- Disease: COVID-19
- Pathogen: SARS-CoV-2
- Location: Mauritania
- Index case: Nouakchott
- Arrival date: 13 March 2020 (6 years, 5 months, 1 week and 2 days)
- Confirmed cases: 63,891 (updated 5 August 2026)
- Deaths: 997 (updated 5 August 2026)

= COVID-19 pandemic in Mauritania =

The COVID-19 pandemic in Mauritania was a part of the worldwide pandemic of coronavirus disease 2019 (COVID-19) caused by severe acute respiratory syndrome coronavirus 2 (SARS-CoV-2). The COVID-19 pandemic was confirmed to have reached Mauritania in March 2020.

== Background ==
On 12 January 2020, the World Health Organization (WHO) confirmed that a novel coronavirus was the cause of a respiratory illness in a cluster of people in Wuhan City, Hubei Province, China, which was reported to the WHO on 31 December 2019.

The case fatality ratio for COVID-19 has been much lower than SARS of 2003, but the transmission has been significantly greater, with a significant total death toll. Model-based simulations for Mauritania indicate that the 95% confidence interval for the time-varying reproduction number R_{ t} has been lower than 1.0 since December 2020.

==Timeline==
===March 2020===
- On 13 March, the first case was confirmed, with the case being placed in isolation.
- The case is an expatriate from a yet to be disclosed country, in the Mauritanian capital of Nouakchott.
- On 18 March, the Mauritanian Minister of Health announced the discovery of a second positive coronavirus case on a foreign female employee, working at a house of a couple of expatriates, the woman arrived 10 days prior the discovery.
- A third coronavirus case was declared on 26 March for a 74-year-old man, a Mauritanian citizen who had arrived in Mauritania on 15 March from France via Air France.
- The country recorded its first death on 30 March 2020. By the end of March there had been six confirmed cases, one death and two recoveries, leaving three active cases.

===April to June 2020===
- On 18 April, the last remaining active case recovered. On that date, there had been 7 confirmed cases in the country, 6 of whom had recovered, and one of whom had died, making Mauritania temporarily one of few affected countries in the world to become free of COVID-19.
- On 29 April, a Senegalese citizen tested positive. The case is a 68-year woman living in the state of Nouakchott.
- There were two new cases in April, bringing the total number of confirmed cases to 8. The death toll remained unchanged. Between 18 and 29 April there were no active cases; at the end of April the woman having tested positive on 29 April was the only active case.
- On 6 May, with only one active case, restrictions were partially eased. By the end of May, the number confirmed active cases had increased to 480 while the death toll had increased to 23. The total number of confirmed cases grew to 530 in May, 27 of whom recovered.
- There were 3707 new cases in June, bringing the total number of confirmed cases to 4237. The death toll rose to 128. There were 2612 active cases at the end of June.

===Subsequent cases===
- 2020 cases
There were 14,364 confirmed cases in 2020. 11,678 patients recovered while 349 persons died. At the end of 2020 there were 2,637 active cases.

- 2021 cases
Vaccinations started on 26 March, initially using 50,000 doses of the Sinopharm BIBP vaccine and 5,000 doses of the Pfizer–BioNTech COVID-19 vaccine donated by the United Arab Emirates.
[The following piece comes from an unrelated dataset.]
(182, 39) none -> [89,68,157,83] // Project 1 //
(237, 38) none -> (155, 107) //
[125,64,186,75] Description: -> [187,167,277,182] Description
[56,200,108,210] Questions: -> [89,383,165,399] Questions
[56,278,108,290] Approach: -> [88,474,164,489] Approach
There were 27,109 confirmed cases in 2021, bringing the total number of cases to 41,473. 27,497 patients recovered in 2021 while 517 persons died, bringing the total death toll to 866. At the end of 2021 there were 1,432 active cases.

Modelling by WHO's Regional Office for Africa suggests that due to under-reporting, the true number of infections by the end of 2021 was around 2.1 million while the true number of COVID-19 deaths was around 1083.

- 2022 cases
On 4 January, it was confirmed that President Mohamed Ould Ghazouani had tested positive for COVID-19.

There were 21,952 confirmed cases in 2022, bringing the total number of cases to 63,425. 131 persons died, bringing the total death toll to 997.

- 2023 cases
There were 373 new cases in 2023, bringing the total number of confirmed cases to 63,798. The death toll remained unchanged.